Counterexamples to Stalnaker's Thesis
I like a broadly Kratzerian account of conditionals. On this account, the function of if-clauses is to restrict the space of possibilities on which the rest of the sentence is evaluated. For example, in a sentence of the form 'the probability that if A then B is x', the if-clause restricts the space of possibilities to those where A is true; the probability of B relative to this restricted space is x iff the unrestricted conditional probability of B given A is x. This account therefore valides something that sounds exactly like "Stalnaker's Thesis" for indicative conditionals:
Thesis: P(if A then C) = P(C/A).
On the account I like, if you say 'P(if A then C)' in English, you almost inevitably end up saying something that denotes the conditional probability P(C/A), rather than the unconditional probability of some proposition expressed by 'if A then C'.
So it's interesting that Vann McGee and Stefan Kaufmann have found intuitive counterexamples to Stalnaker's Thesis. One of Kaufmann's examples in "Conditioning against the grain" goes as follows. There are two bags. In bag X, most balls are red, and most of the red balls have black spots. In bag Y, few balls are red, and few of those balls have black spots. You are 75% confident that the bag in front of you is bag Y. Now consider the statement:
(1) If you pick a red ball, it will not have black spots.
Many people apparently intuit (1) to have fairly high probability. I take that to mean that they would assent to
(1') Probably, if you pick a red ball, it will not have black spots.
This contradicts the Thesis, because getting a red ball is evidence that the bag in front of you is bag X, in which case it is rather likely that the ball has black spots.
As Kaufmann observes, if these facts are made salient -- if one points out that picking a red ball is much more likely if it's bag X rather than Y, and that most red balls in bag X have spots -- then people's intuitions switch and they deem (1) to have low probability. So it looks like the Thesis is right about some contexts, but not about others.
Kaufmann's explanation is that there are two ways of evaluating conditional probabilities, one "local" and one "global". Globally, 'P(if A then B)' denotes P(B/A); locally, 'P(if A then B)' denotes the expectation of P(B/A) relative to a certain parition, here the partition of bags { X, Y }:
(L) P(if A then B) = P(B/AX)P(X) + P(B/AY)P(Y).
The idea, which sounds plausible, is that when we judge (1) to be probable, we hold fixed that P(Y)=0.75 and note that P(No Spots / Red & Y) is high, which by (L) means that the probability of (1) is high.

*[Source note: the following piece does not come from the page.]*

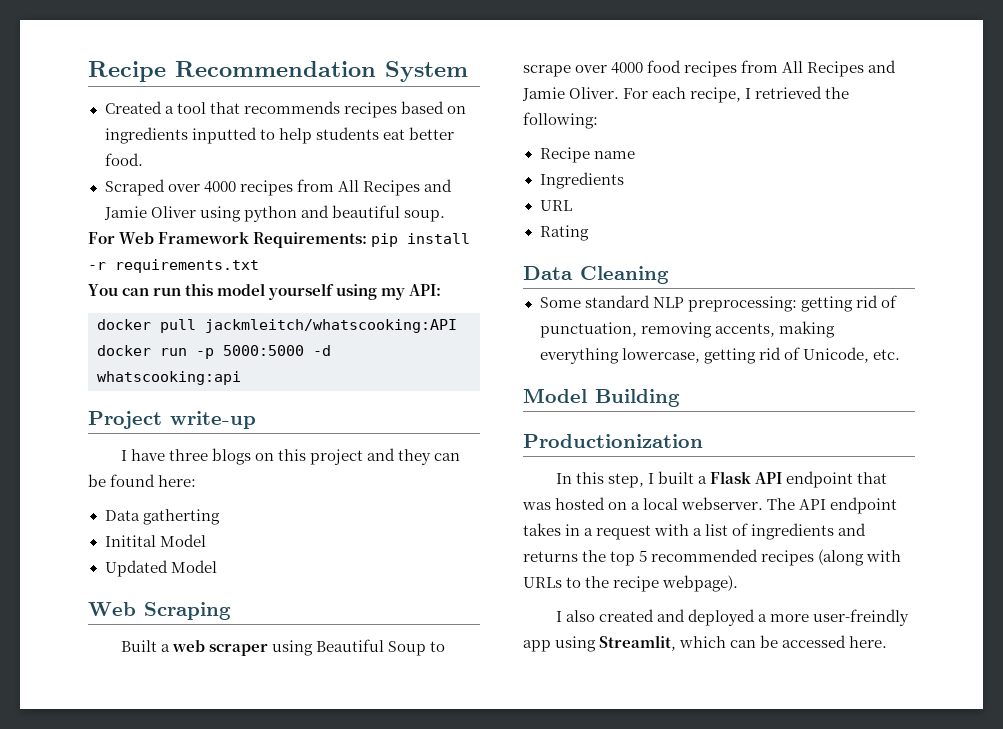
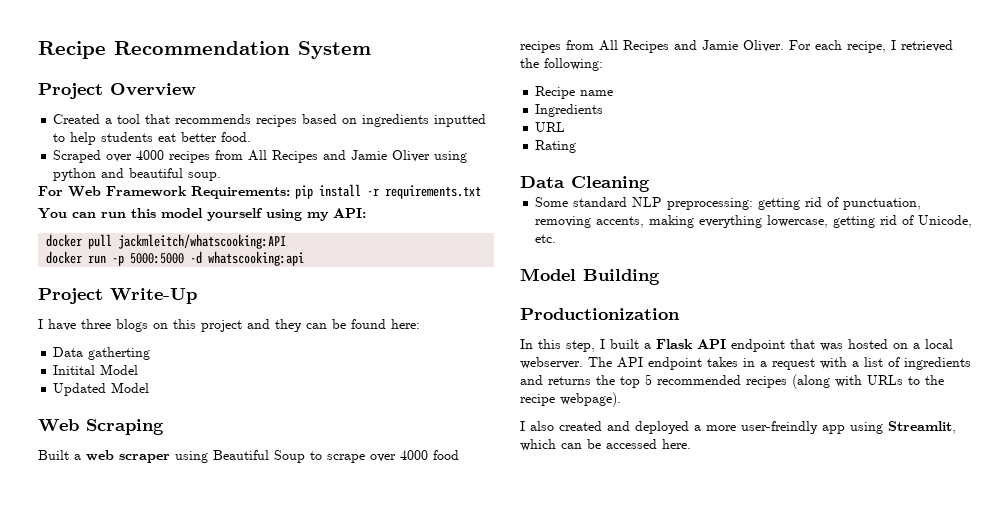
(468, 71) none -> [38,83,196,99] // Project Overview
[170,411,256,429] write-up -> [110,288,197,304] Write-Up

But why would we use (L) to evaluate conditional probabilities? The "global" evaluation that conforms to Stalnaker's Thesis is predicted by the general Kratzer-style semantics of 'if' and 'probability'. Where does the "local" reading come from?
Kaufmann suggests that the two evaluations corresponds to different ways of supposing A, and also that the local evaluation can be understood as giving the expectated conditional chance of B given A, since chance is credence conditionalised on the true member of a relevant partition. Both of these remarks suggest that (L) could give the subjunctive conditional probability of B given A, P(A\B), rather than the indicative conditional probability P(A/B). Indeed, the kind of compartmentalised conditioning that figures in (L) is precisely what Lewis uses in "Causal Decision Theory" to define the imaging function for subjunctive conditional probabilities.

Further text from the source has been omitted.